» INFORMATION PROVIDED
════════════════

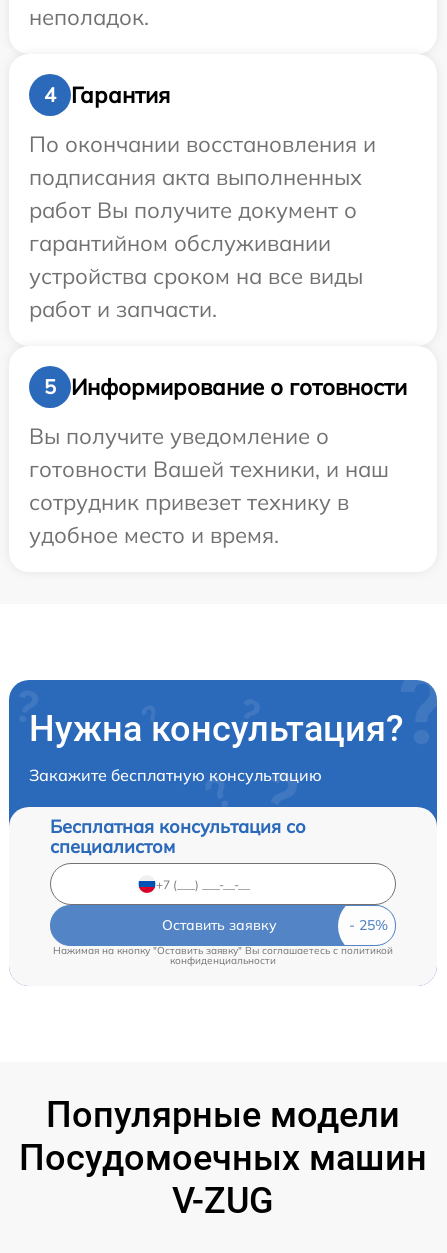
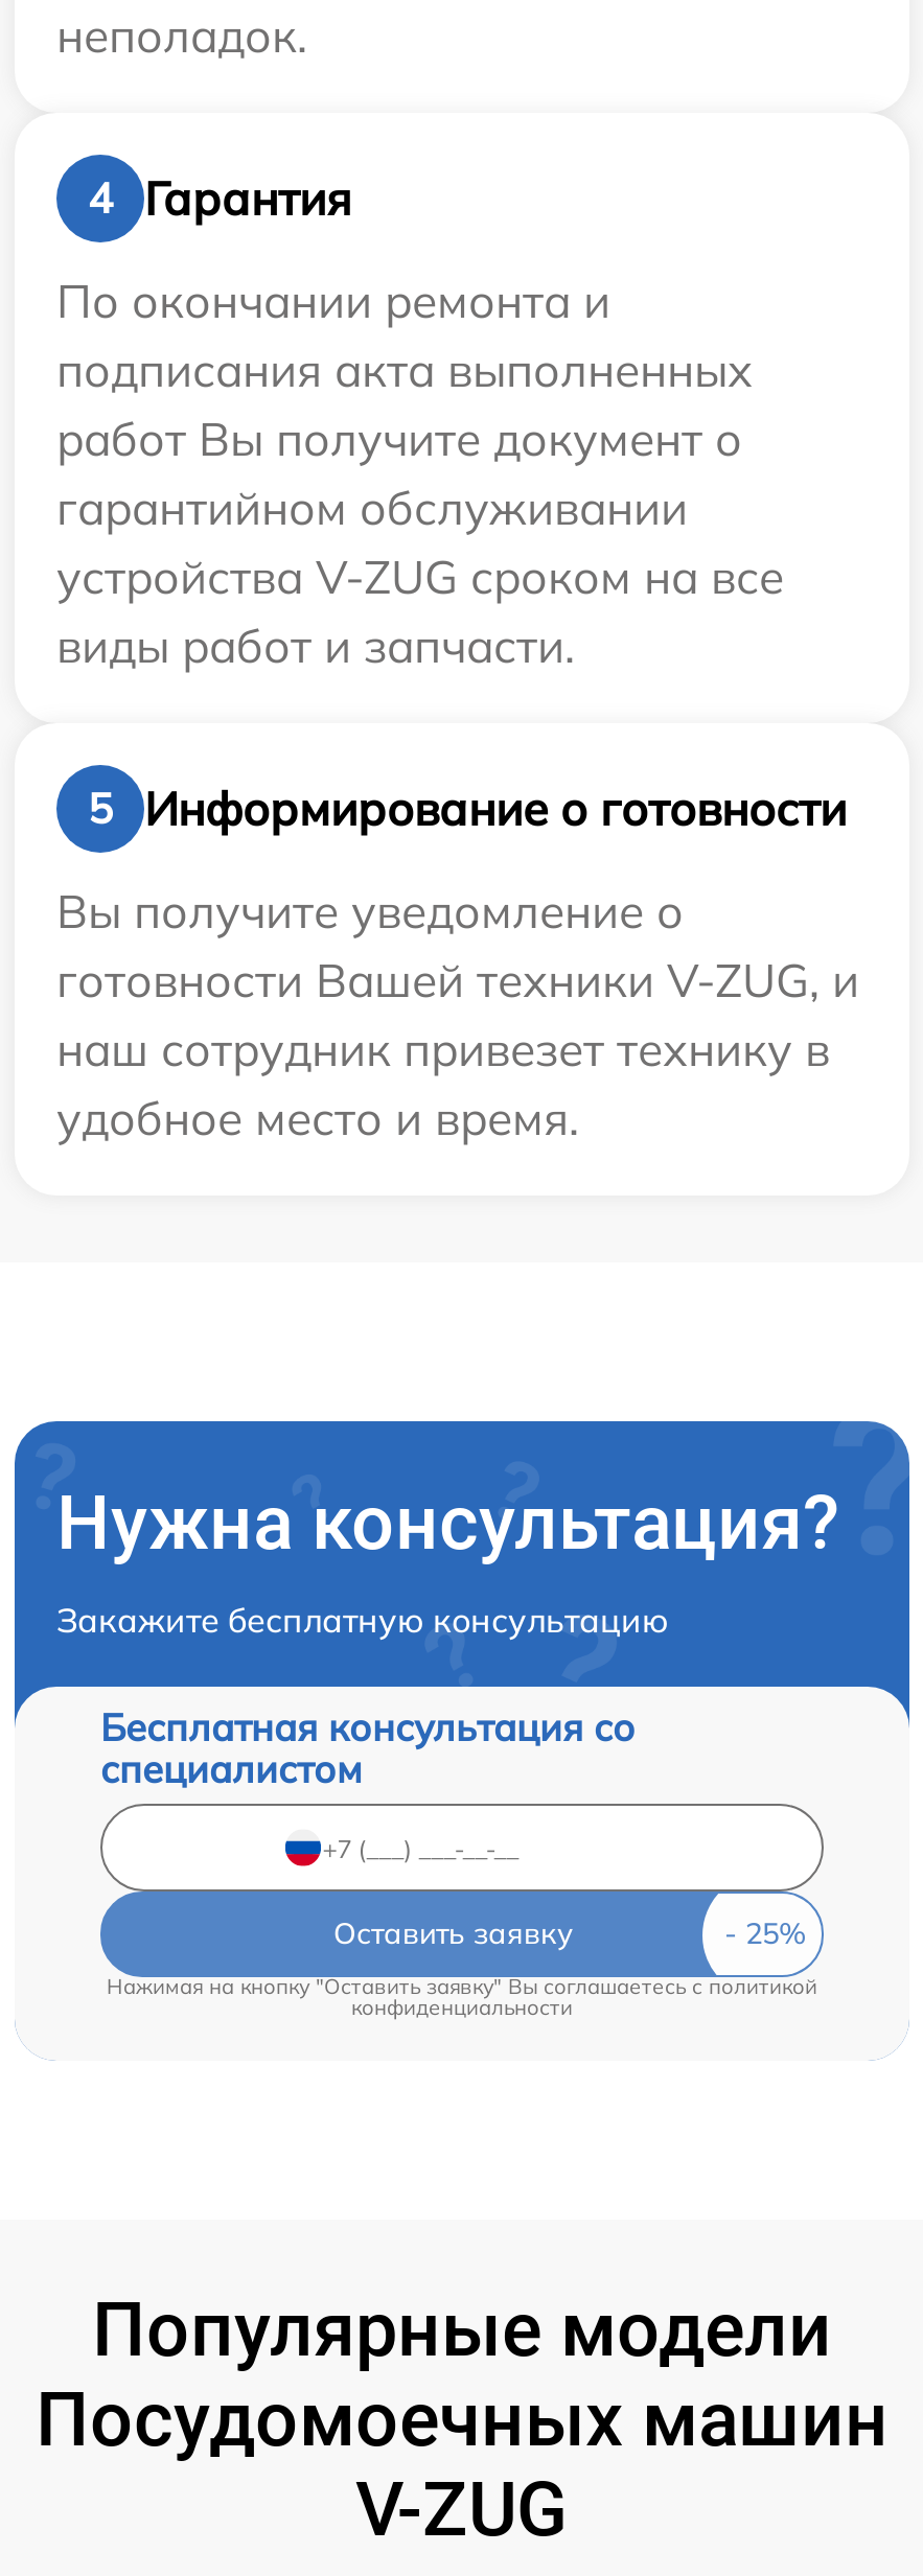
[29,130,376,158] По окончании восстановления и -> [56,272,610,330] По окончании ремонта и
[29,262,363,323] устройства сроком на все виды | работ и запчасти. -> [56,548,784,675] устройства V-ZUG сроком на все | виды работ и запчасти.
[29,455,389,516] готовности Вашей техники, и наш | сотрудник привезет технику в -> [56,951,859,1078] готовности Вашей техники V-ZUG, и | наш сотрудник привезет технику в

════════════════

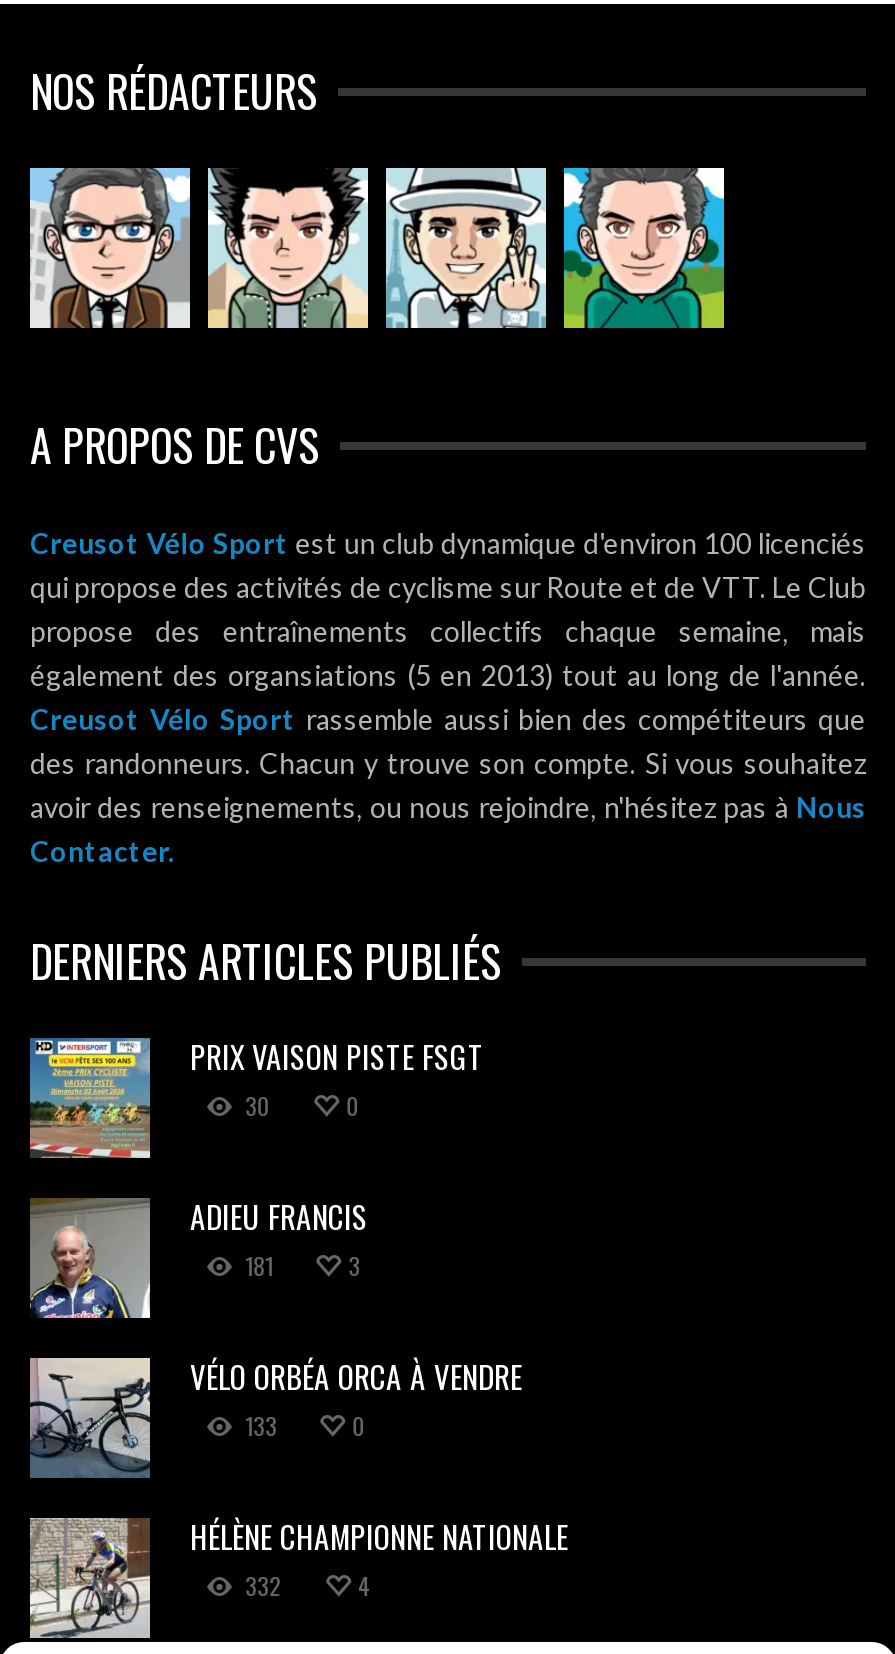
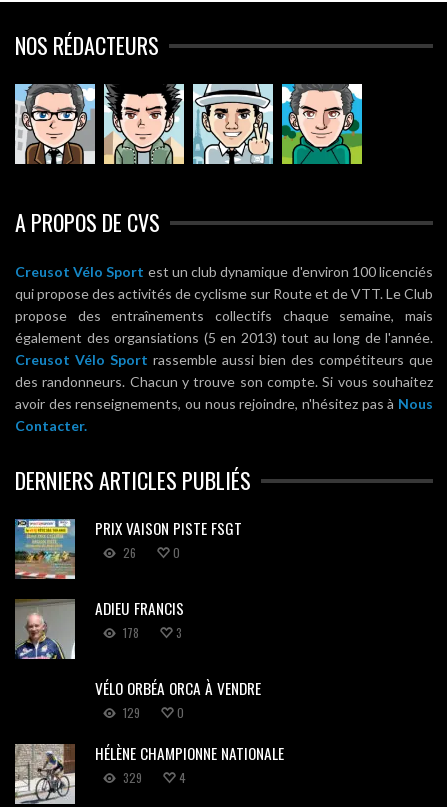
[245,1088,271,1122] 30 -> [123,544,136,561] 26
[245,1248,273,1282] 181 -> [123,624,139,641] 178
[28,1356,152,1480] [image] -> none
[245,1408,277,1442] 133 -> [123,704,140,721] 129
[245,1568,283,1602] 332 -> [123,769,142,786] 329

════════════════

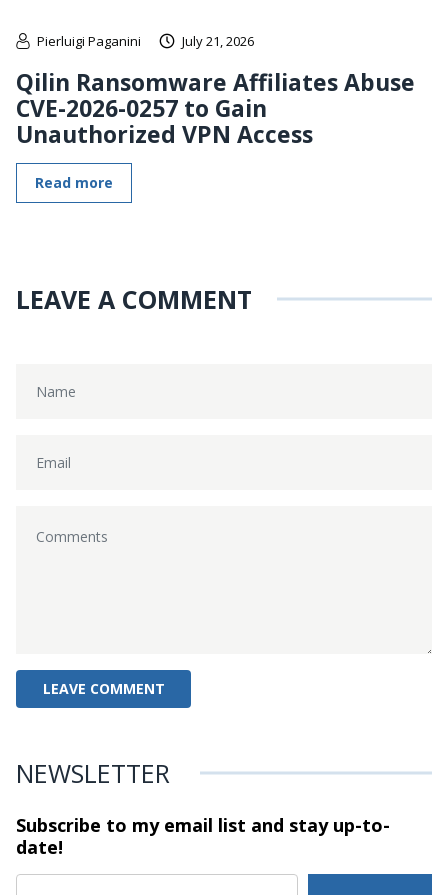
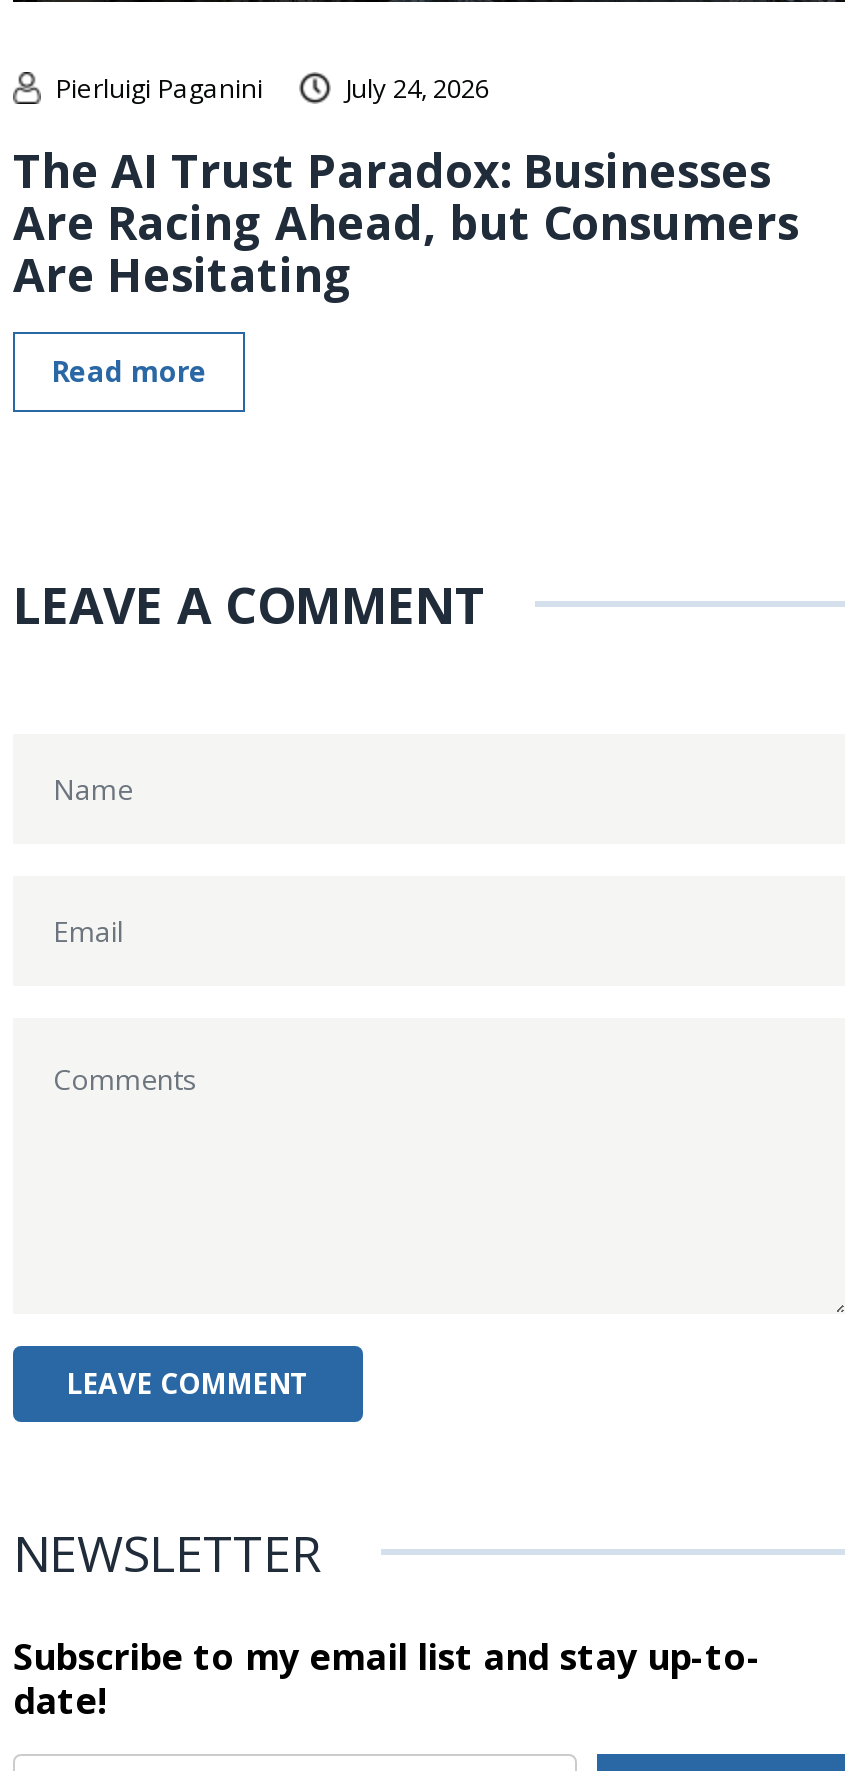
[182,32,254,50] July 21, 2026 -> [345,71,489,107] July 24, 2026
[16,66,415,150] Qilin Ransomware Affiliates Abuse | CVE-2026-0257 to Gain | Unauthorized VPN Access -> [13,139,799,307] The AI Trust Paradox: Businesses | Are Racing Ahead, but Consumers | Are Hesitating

════════════════

» WORK REQUEST
Please copy the lines above from the line with "[245,1408,277,1442] 133 ->" up to and including the line with "[245,1568,283,1602] 332 ->", exactly as written and with nothing else.

» RESULT OF THE TASK
[245,1408,277,1442] 133 -> [123,704,140,721] 129
[245,1568,283,1602] 332 -> [123,769,142,786] 329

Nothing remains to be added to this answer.